At the beginning of this article I mentioned that I had a bit of a revelation when I realized something. Now I’m going to tell you what it is. After hearing very many business owners complaining about all the reasons why they aren’t doing well, I spotted this one very simple thing. They are paying attention to all the barriers to their success.

But what are the barriers? The barriers are nothing more than something that you consider will stop you. If you consider that you can’t drive new business in your doors, you’ll have trouble with that. If you consider that you can’t find good people, you’ll always look around and have a staff that you’re never quite happy with, because you can’t find good people. The truth is, you can find good people, but you consider that you cannot, so therefore you cannot.

My point is, I realized that all my past excuses and all the excuses I’ve heard since from other practice owners as to what is holding down the business are simply things that are considered or believed to be true.
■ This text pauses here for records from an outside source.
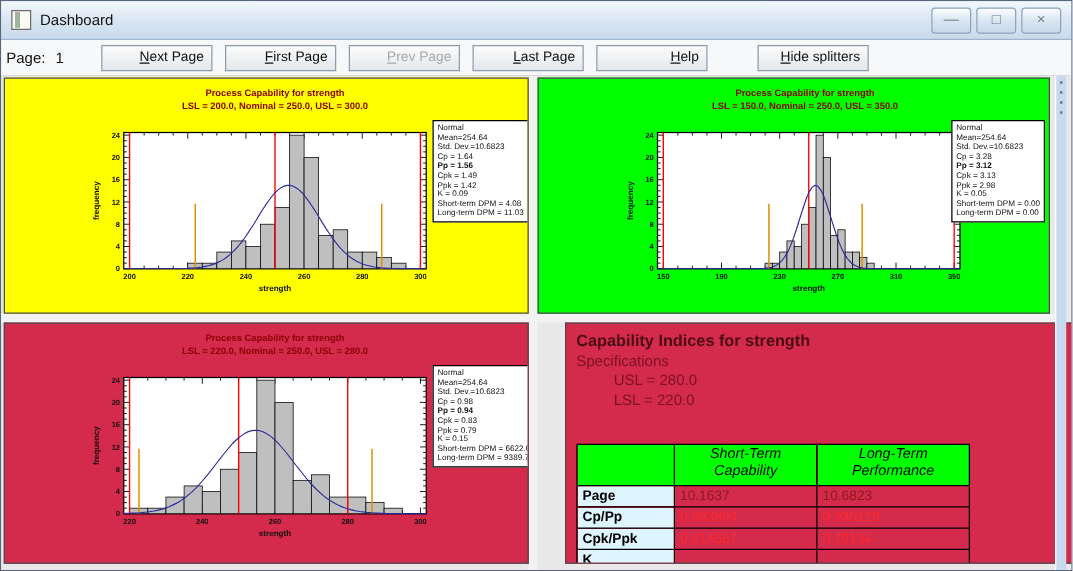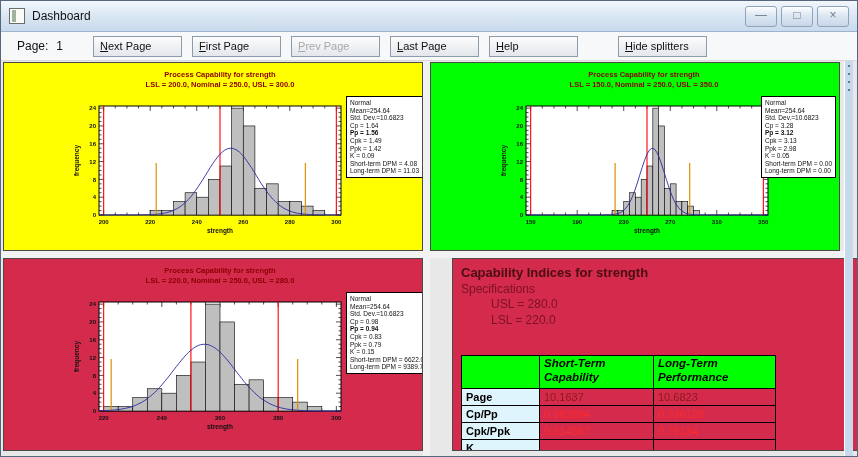"Page:" .toolbar { padding: 0 16px -> 0 4px }
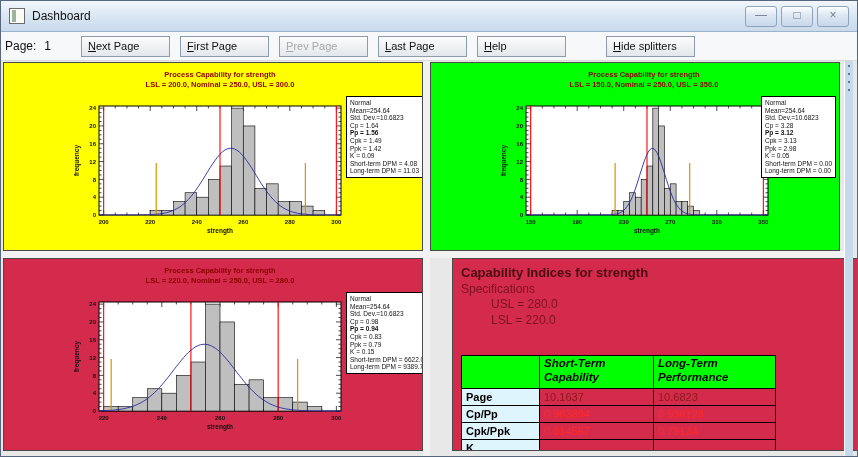"Next Page" .btn { text-align: left -> right }
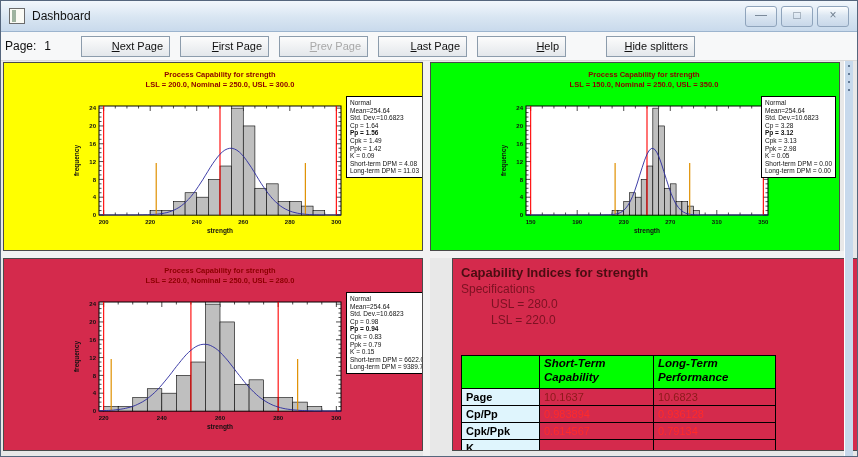"Short-Term Capability" .cap-table thead th { font-weight: bold -> normal; text-align: left -> center }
They are not physical barriers, such as a wall or something that you can touch – they are things that you think will hold you back.

Sometimes what is holding you back is a fear of failing, and that fear of failing keeps you from starting anything or “sticking your neck out” so to speak. Sometimes what keeps you from doing well is thinking “if you want anything done right you have to do it yourself.” That’s the hallmark of an overworked executive. With this thought in place you become exhausted and burn out while the other staff cut out early to go to a soccer game or something like that and dump the work on you.
The only barriers that are worth solving are the barriers that actually keep you from winning the game. If you aren’t sure what the game is, then you might consider any problem in your office significant enough to handle. This could be something such as having two staff members not getting along and you spending an afternoon trying to patch things up, when most likely if you’d just throw them in a room they’d work it out and you could get back to solving the barriers that are in the way of your practice goals being achieved. A true barrier is something that you must confront fully and handle or you will never get to the next step.